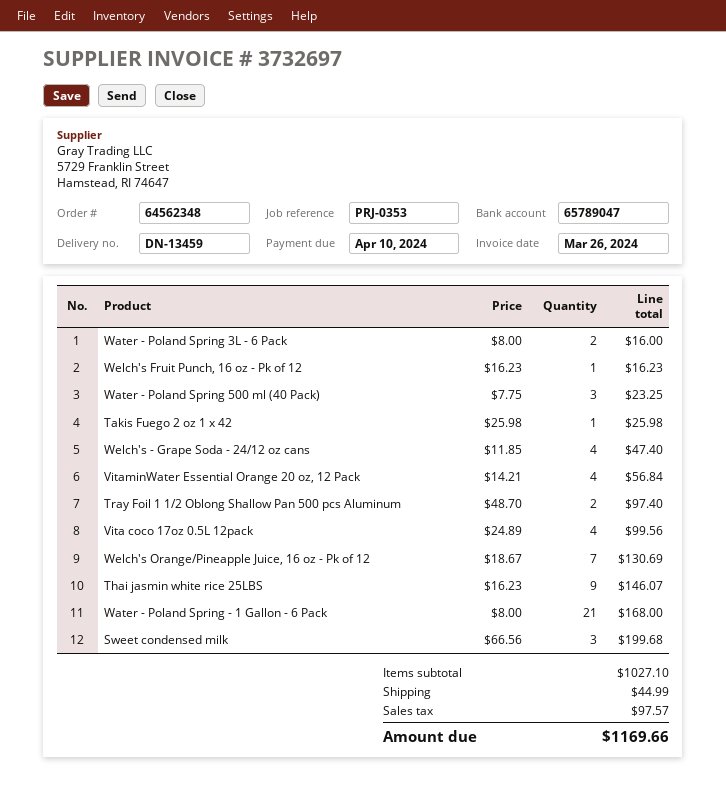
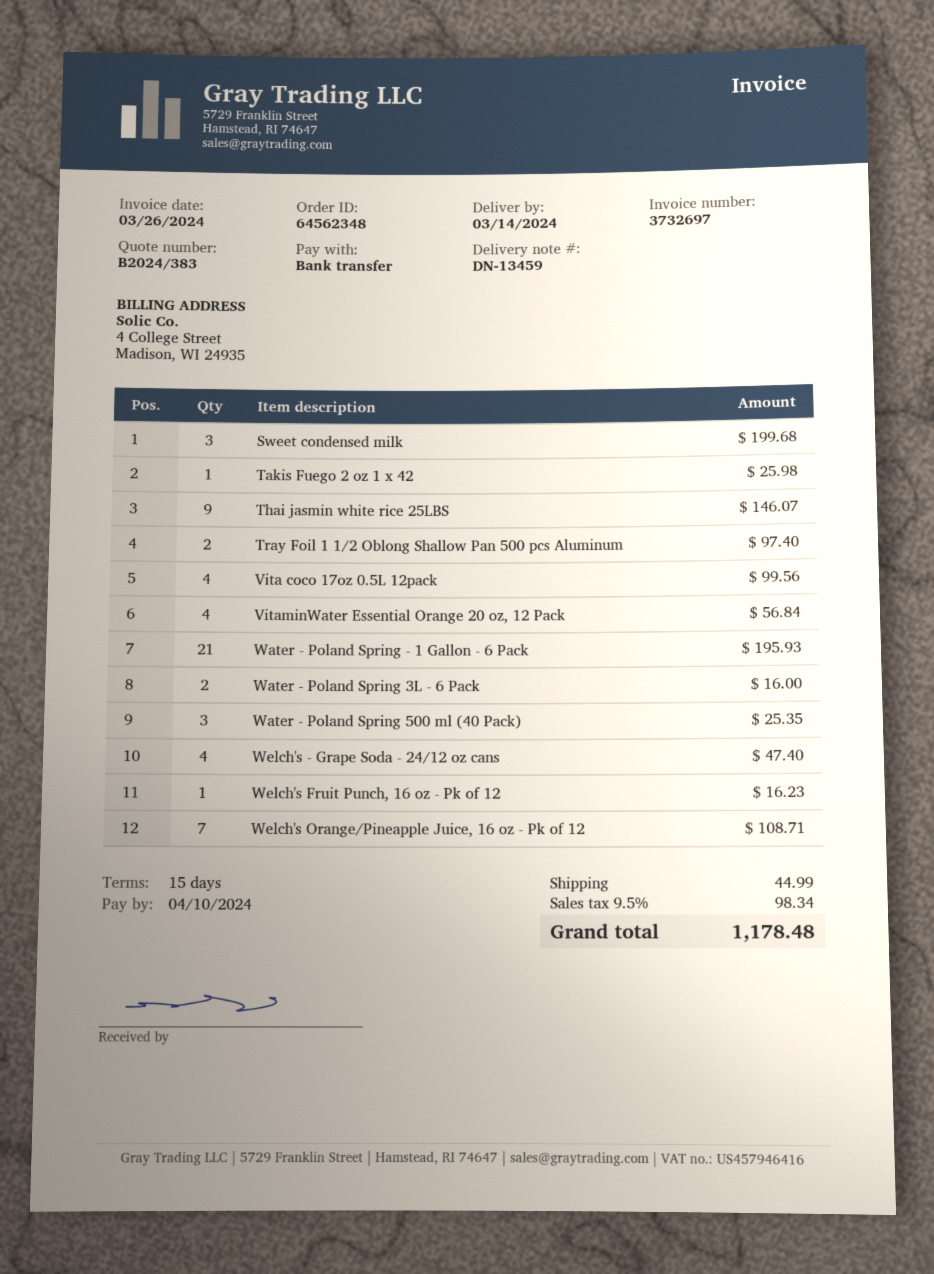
Water - Poland Spring 500 ml (40 Pack): 3 for 23.25 -> 3 for 25.35
Welch's Orange/Pineapple Juice, 16 oz - Pk of 12: 7 for 130.69 -> 7 for 108.71
Water - Poland Spring - 1 Gallon - 6 Pack: 21 for 168.00 -> 21 for 195.93
tax: 97.57 -> 98.34
total: 1169.66 -> 1178.48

--------

» **What the task asks**: Restate all of the material word for word. Keep out every picture.

» **Result for this exercise**:
Water - Poland Spring 500 ml (40 Pack): 3 for 23.25 -> 3 for 25.35
Welch's Orange/Pineapple Juice, 16 oz - Pk of 12: 7 for 130.69 -> 7 for 108.71
Water - Poland Spring - 1 Gallon - 6 Pack: 21 for 168.00 -> 21 for 195.93
tax: 97.57 -> 98.34
total: 1169.66 -> 1178.48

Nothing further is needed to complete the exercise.